Image comparison data:
Content starts

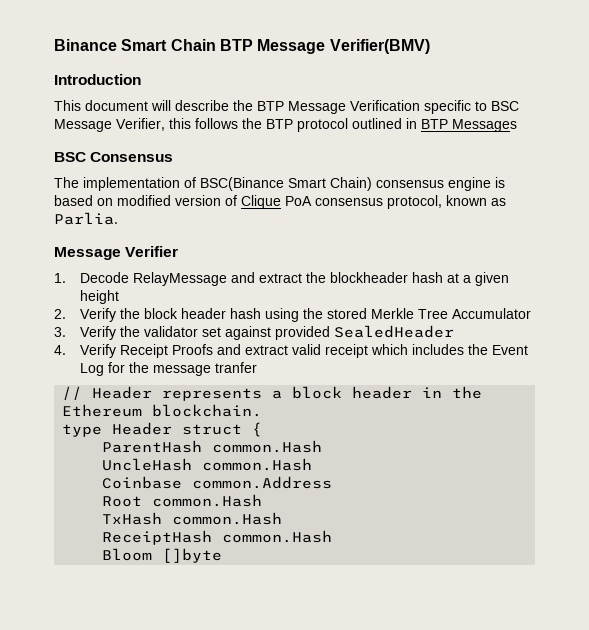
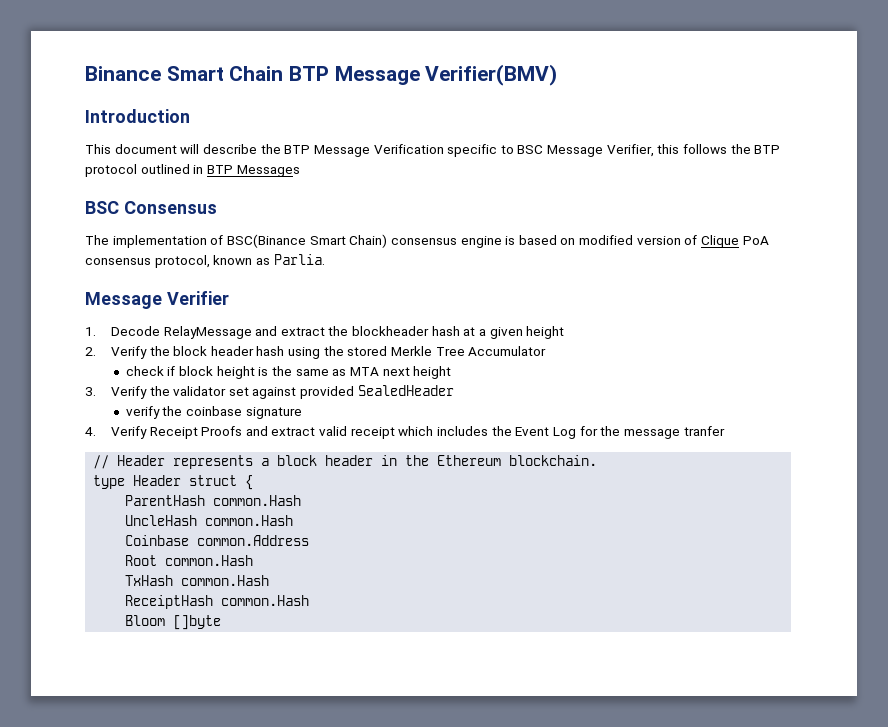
(532, 313) none -> [125,366,452,379] // check if block height is the same as MTA next height
(455, 331) none -> [125,406,302,419] // verify the coinbase signature

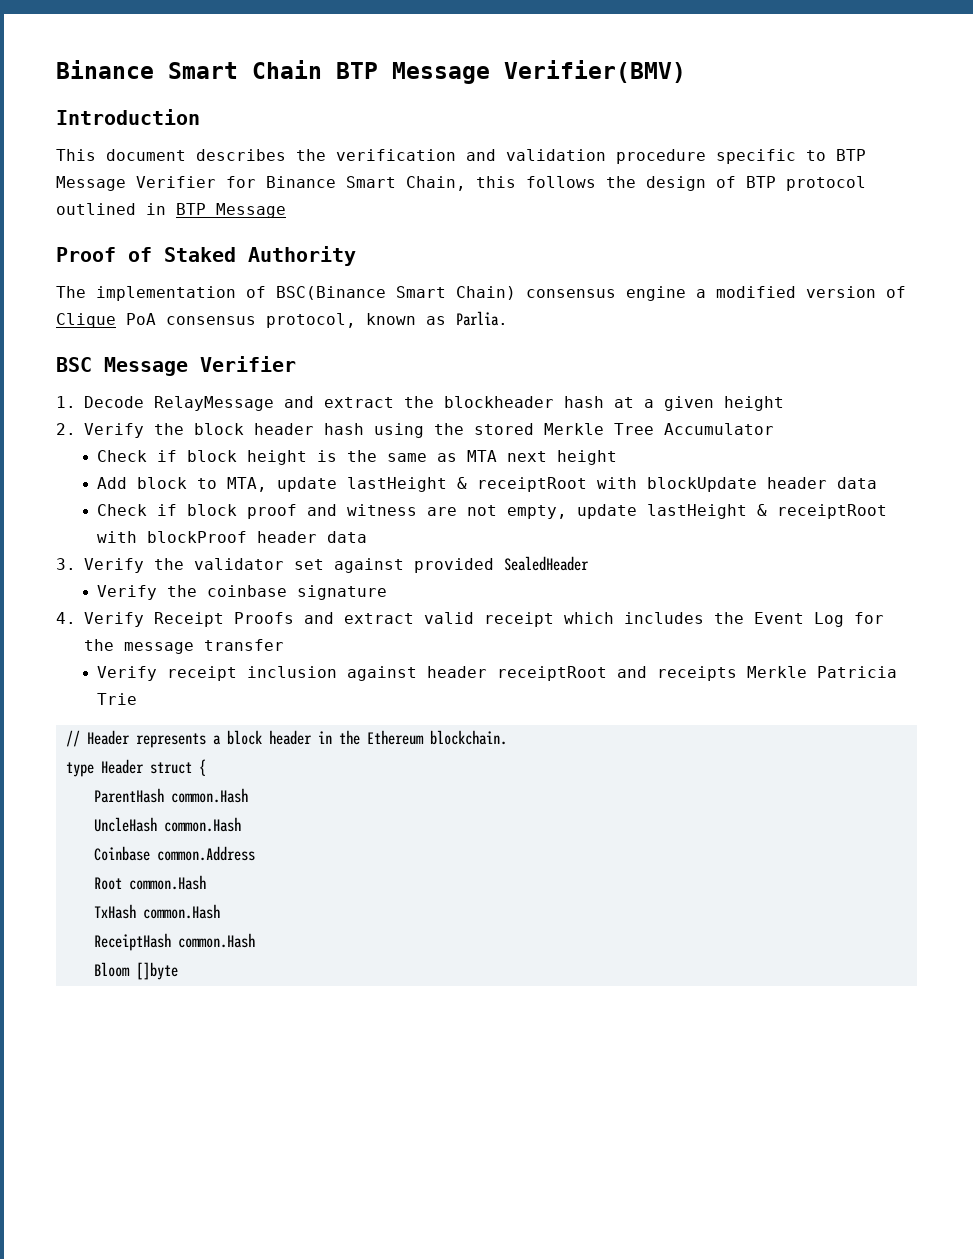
[180,144,654,157] will describe the BTP Message Verification specific to BSC Message Verifier, -> [196,149,866,164] [56,176,466,191] describes the verification and validation procedure specific to BTP Message Verifier for Binance Smart Chain,
(751, 149) none -> [646,176,736,191] design of
[236,165,300,177] [85,201,217,214] Messages // BSC Consensus -> [216,203,286,218] [56,246,356,266] Message // Proof of Staked Authority
[505,235,576,245] is based on -> [696,289,706,298] a
(325, 259) none -> [56,357,92,372] BSC
[125,366,164,376] check -> [97,450,148,462] Check
(452, 372) none -> [97,477,878,492] [97,504,888,519] [97,531,368,543] // Add block to MTA, update lastHeight & receiptRoot with blockUpdate header data // Check if block proof and witness are not empty, update lastHeight & receiptRoot with blockProof header data
[125,406,160,419] verify -> [97,585,158,600] Verify
[683,426,725,436] tranfer -> [204,639,284,651] [97,666,898,681] [97,693,138,705] transfer // Verify receipt inclusion against header receiptRoot and receipts Merkle Patricia Trie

Content ends

ABOUT THIS TASK: Nothing but the lines from the one holding "(325, 259) none -> [56,357,92,372] BSC" through the last line of the data may be output, and each must match exactly.

SOLUTION FOR THIS TASK:
(325, 259) none -> [56,357,92,372] BSC
[125,366,164,376] check -> [97,450,148,462] Check
(452, 372) none -> [97,477,878,492] [97,504,888,519] [97,531,368,543] // Add block to MTA, update lastHeight & receiptRoot with blockUpdate header data // Check if block proof and witness are not empty, update lastHeight & receiptRoot with blockProof header data
[125,406,160,419] verify -> [97,585,158,600] Verify
[683,426,725,436] tranfer -> [204,639,284,651] [97,666,898,681] [97,693,138,705] transfer // Verify receipt inclusion against header receiptRoot and receipts Merkle Patricia Trie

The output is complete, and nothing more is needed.